La CNIL examine le vote électronique dans les facs bloquées

vote étudiant Le succès et la banalisation du vote électronique soulève de nombreuses inquiétudes chez les défenseurs du vote « papier ». Plusieurs universités ont ainsi utilisé un système de vote électronique pour consulter les étudiants sur le blocage provoqué par la contestation de la loi Pecresse. Ordinateurs-de-Vote.org, avait saisi la CNIL, par la voie de son président Pierre Muller, pour consultation sur ces questions.

« J'attire votre attention sur le fait que ce système a été utilisé dans un cadre qui paraît hors-norme, comportement probablement du à des décisions prises dans l'urgence. Je vous prie de bien vouloir vérifier la compatibilité de ces opérations avec la sauvegarde des libertés fondamentales, et en particulier celles relevant des compétences de votre institution » (voir la lettre).

Le président de la CNIL, Alex Türk, indique en réponse avoir dès à présent alerté tous les présidents d’universités « sur la nécessité de respecter les prescriptions de la loi du 6 janvier 1978 lors de la mise en œuvre de ces dispositifs qui constituent, au sens de la loi, des traitements automatisés de données à caractère personnel ». Suite à la plainte, une instruction a été initiée auprès de la Commission sur ces votes électroniques. Sincérité de la consultation, sécurisation du choix exprimé, respect de l’anonymat, etc. toutes ces questions auraient dû être traitées au fil d’un dossier préalable dûment déposé auprès de la CNIL, ce qui n’a pas été fait.

Pour Pierre Muller, « cet intérêt de la CNIL et la position de son président sont tout à fait encourageants et laissent entrevoir un contrôle plus strict des exigences de confidentialité des données personnelles, à l'heure où les universités renforcent leur autonomie. »
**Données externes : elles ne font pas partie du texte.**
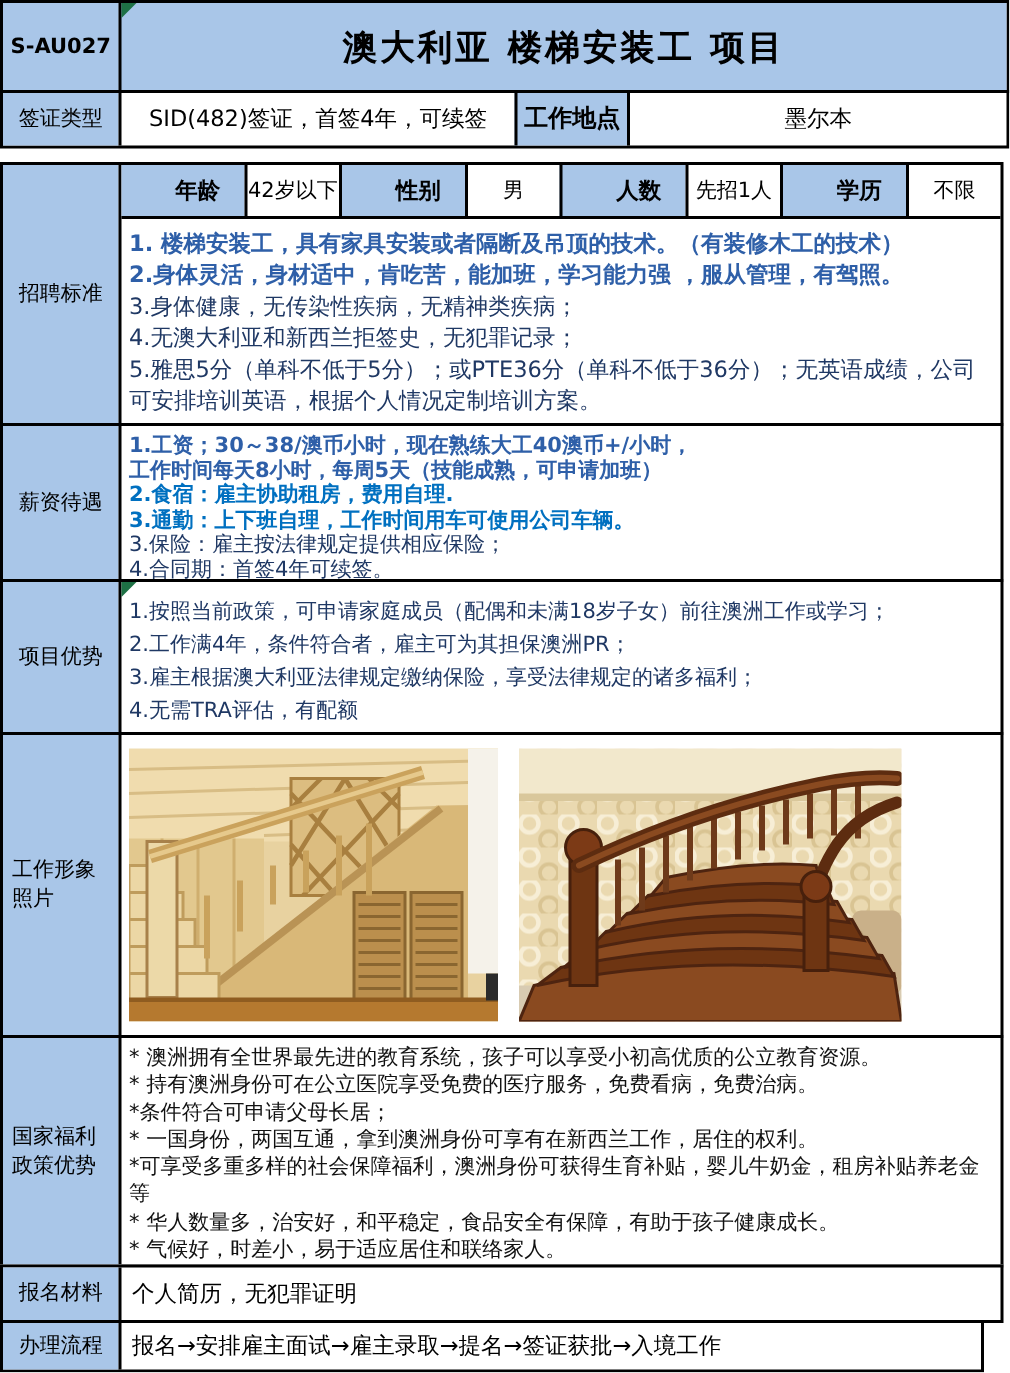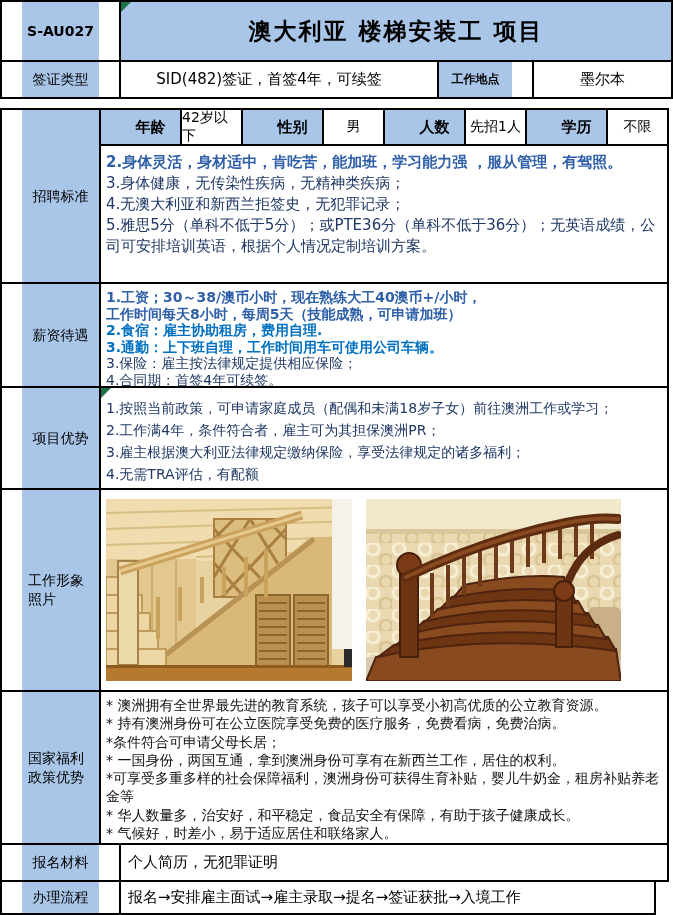"S-AU027" .cell { margin-left: 20px -> none }
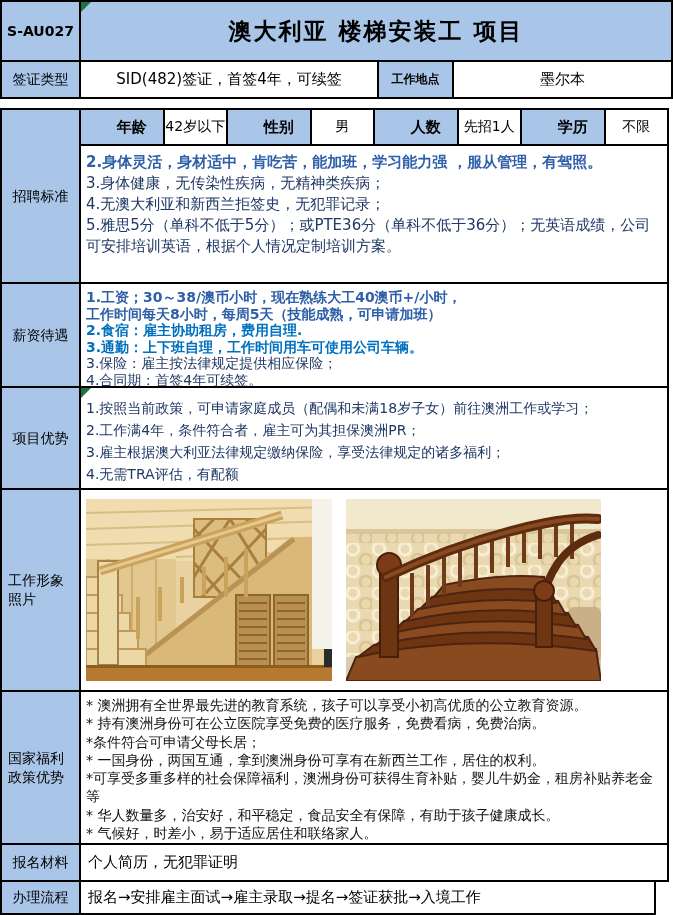"SID(482)签证，首签4年，可续签" #row-visa .visa-value { width: 298px -> 264px }
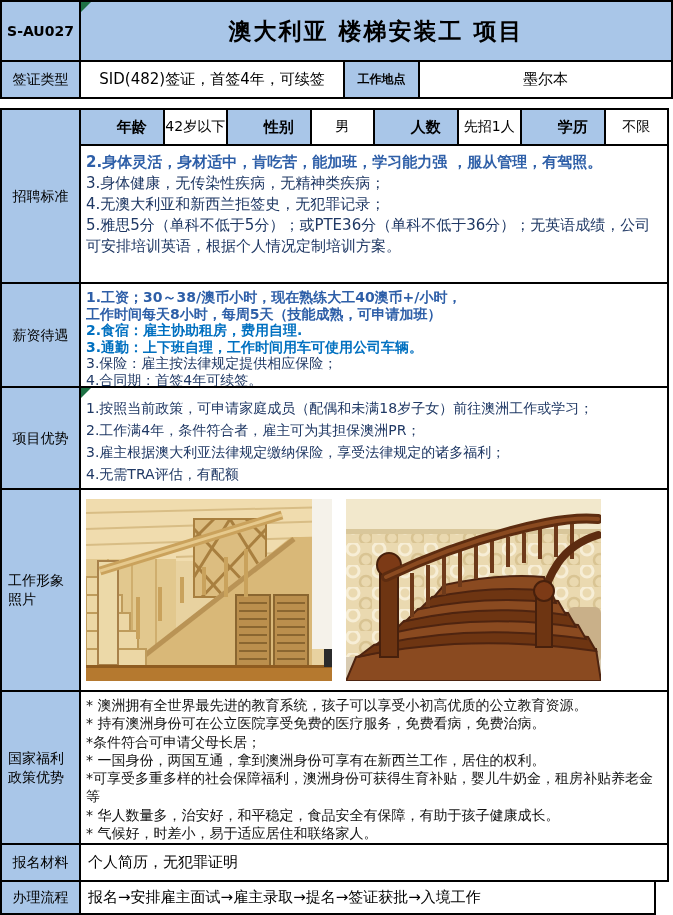"工作地点" #row-visa .loc-label { font-size: 12px -> 16px }
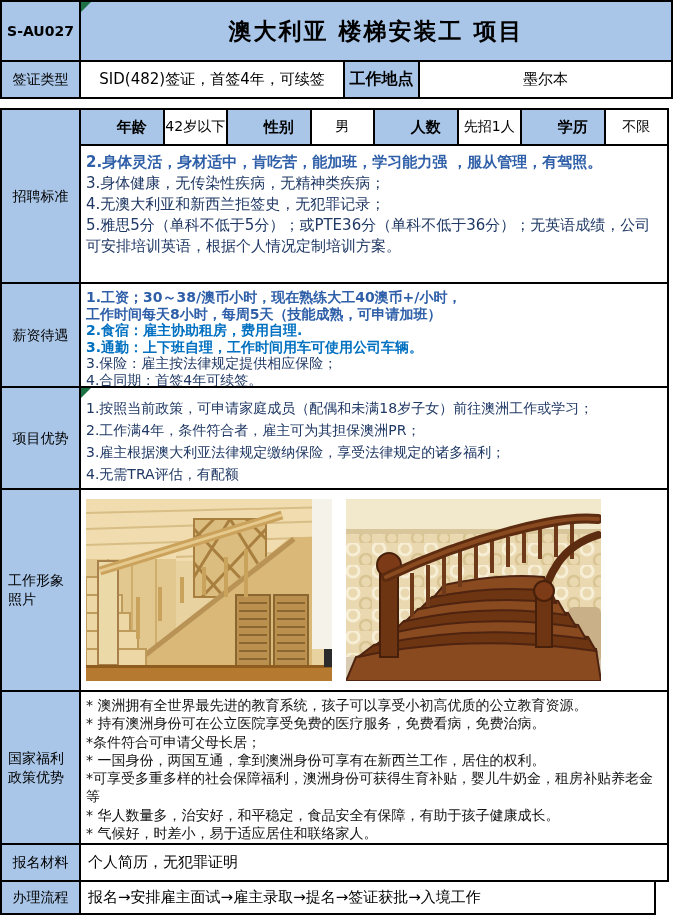"1. 楼梯安装工，具有家具安装或者隔断及吊顶的技术。（有装修木工的技术）" div.tline { html: none -> <div>1. 楼梯安装工，具有家具安装或者隔断及吊顶的技术。（有装修木工的技术）</div> }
Le débat de la sécurisation de ces systèmes électroniques n’est pas récent puisque dès 2003, la CNIL avait rendu une recommandation sur cette problématique. « Dès l’instant où ces systèmes de vote électronique comportent des données à caractère personnel (nom ou identifiant de l’étudiant par exemple), la CNIL rappelle que ces dispositifs sont soumis à la loi « informatique et libertés ». En particulier, de tels systèmes doivent lui être soumis avant leur mise en œuvre afin qu’elle examine notamment les conditions d’utilisation des données personnelles, la confidentialité du vote, les mesures de sécurité et l’information des personnes » expose la Commission sur son site.